Oct 8, 2019
Megaproject and Major Capital Project design and implementation usually bring together a variety of significant players. This is because of increased urban engagement and the global nature of these megaprojects. It is also because the organization of political influence shows well-defined links between the district, regional, nationwide, and global realms of social enterprise.
It is significant to note that almost all major capital projects are urban in character and place. Or they have an immediate impact on the urbanization process, urban expansion, and competitiveness.
We are inheritors of the globalized city. It is no longer conceivable to imagine anything other than the restoration of areas near to waterways and bays, the restoration of areas previously devoted to warehouse and manufacturing districts, and the construction of new transport infrastructure.
However, the urban marketplace that supports these major capital projects also manifests challenges. Also, urbanization faces various structural impediments with direct consequences for the design and development of megaprojects in cities and regions.
We could define megaprojects as large-scale urban construction projects with various components and complex array of stakeholders. Major capital projects could include an iconic design element to transform a city’s image. These large-scale designs are often advertised and regarded by the urban elite as critical incentives for growth and even as linkages to the broader global market.
The urban elite often perceives linkages to the global economy as necessary to secure continued local economic progress. This is because we exist in an era characterized by the upward shift in urban governance from management to entrepreneurship. In our modern age, cities are imagined as links in a global chain of relationships.
Urbanist writer Monika Grubbauer contends that recovering global visibility is not only a quintessential financial approach. It also serves the goal of representative change, which is especially beneficial for districts and cities with different political identities.
Each of these two objectives – the material and the symbolic – are currently in many cities’ new, combined efforts to regain status as globalizing centers. This has been achieved through the application of urban megaprojects and major capital projects in municipal revitalization. Revitalization itself is a political approach that questions approaches emphasizing the solely economic and commercial nature of globalization.
It is also crucial to recognize the social and socio-cultural circumstances that are most favorable to the construction of megaprojects and major capital projects. It seems apparent that it’s necessary to have widespread cultural and political support, or perhaps even a certain degree of permission, for these great projects to thrive. That’s because the sheer enormous size of the megaprojects and major capital projects – and the resulting impact on broad areas of a town – can carry tremendous economic sacrifices. Megaprojects can also have extensive environmental consequences which can lead to public distrust.
Protests and activism against megaprojects and major capital projects are not as strong as they were several decades before. The rationale for this might be that, in most cases, megaprojects are favorably marketed as agitators for economic advancement from which many citizens will benefit.

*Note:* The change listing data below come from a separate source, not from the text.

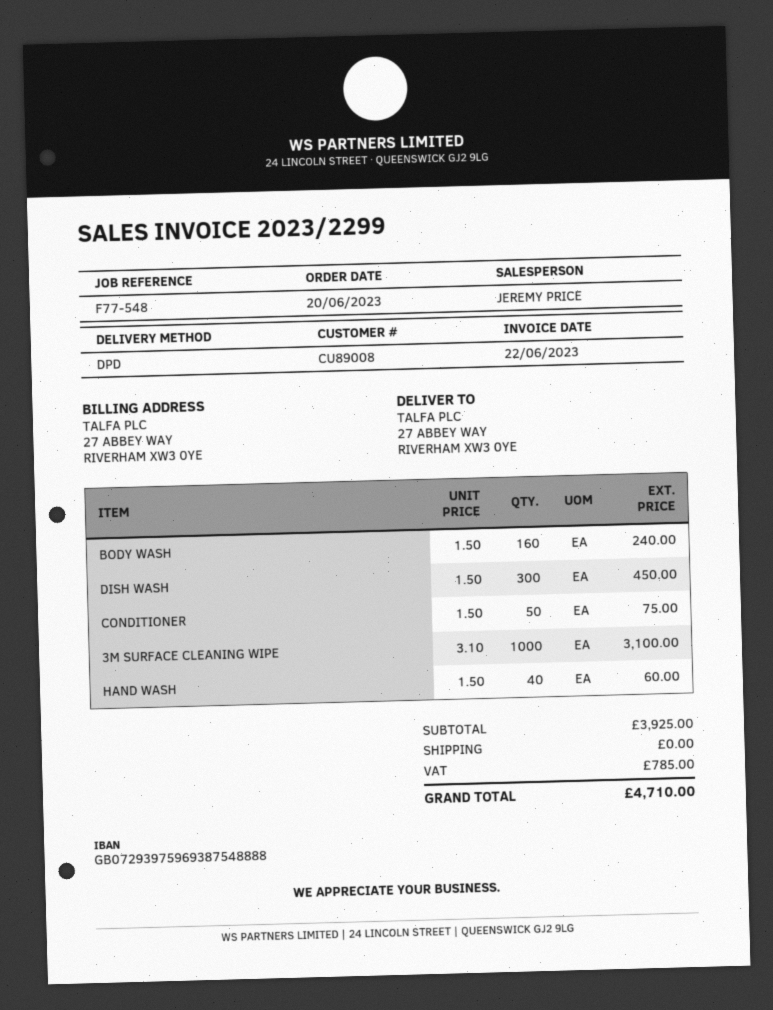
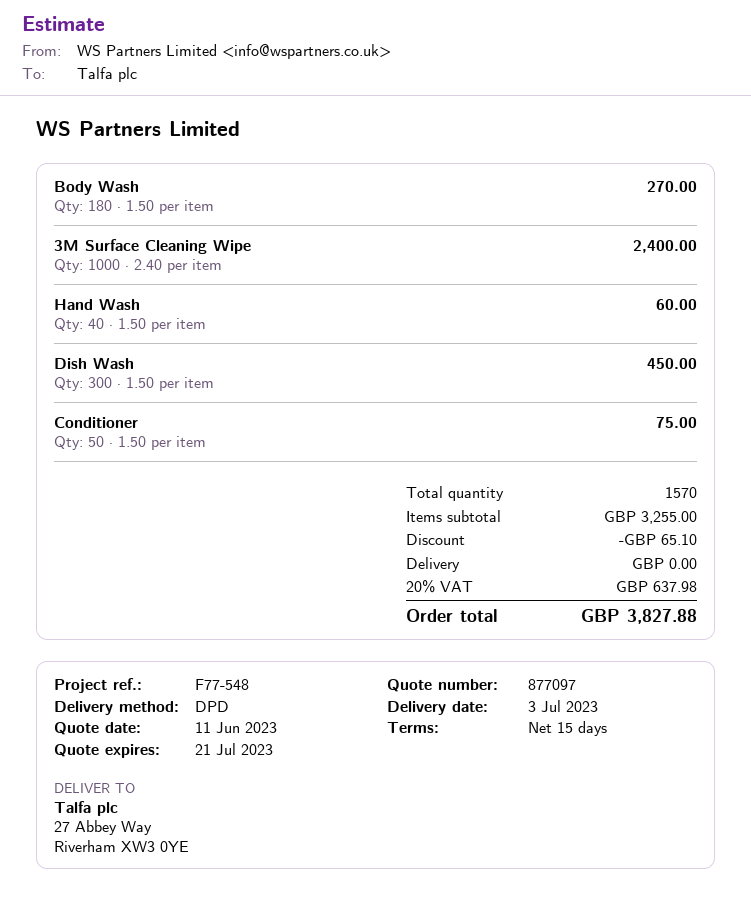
BODY WASH: 160 x 1.50 = 240.00 -> 180 x 1.50 = 270.00
3M SURFACE CLEANING WIPE: 1000 x 3.10 = 3100.00 -> 1000 x 2.40 = 2400.00
subtotal: 3925.00 -> 3255.00
discount: none -> 65.10
tax: 785.00 -> 637.98
total: 4710.00 -> 3827.88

Megaprojects are reconfigured spaces in which the role of the local, regional, and national elites, as well as the role of national and sometimes transnational capital, is usually prominent. They can include urban regeneration schemes, transport and energy infrastructure, industrial corridors, city clusters, new towns, innovation districts, science and technology parks and sports infrastructure.
Megaproject design and implementation usually brings together a range of big players. This is because of increased urban competition and the global visibility of the projects. It is also due to the fact that the configuration of political power exhibits distinct relationships between the local, regional, national, and global domains of social action.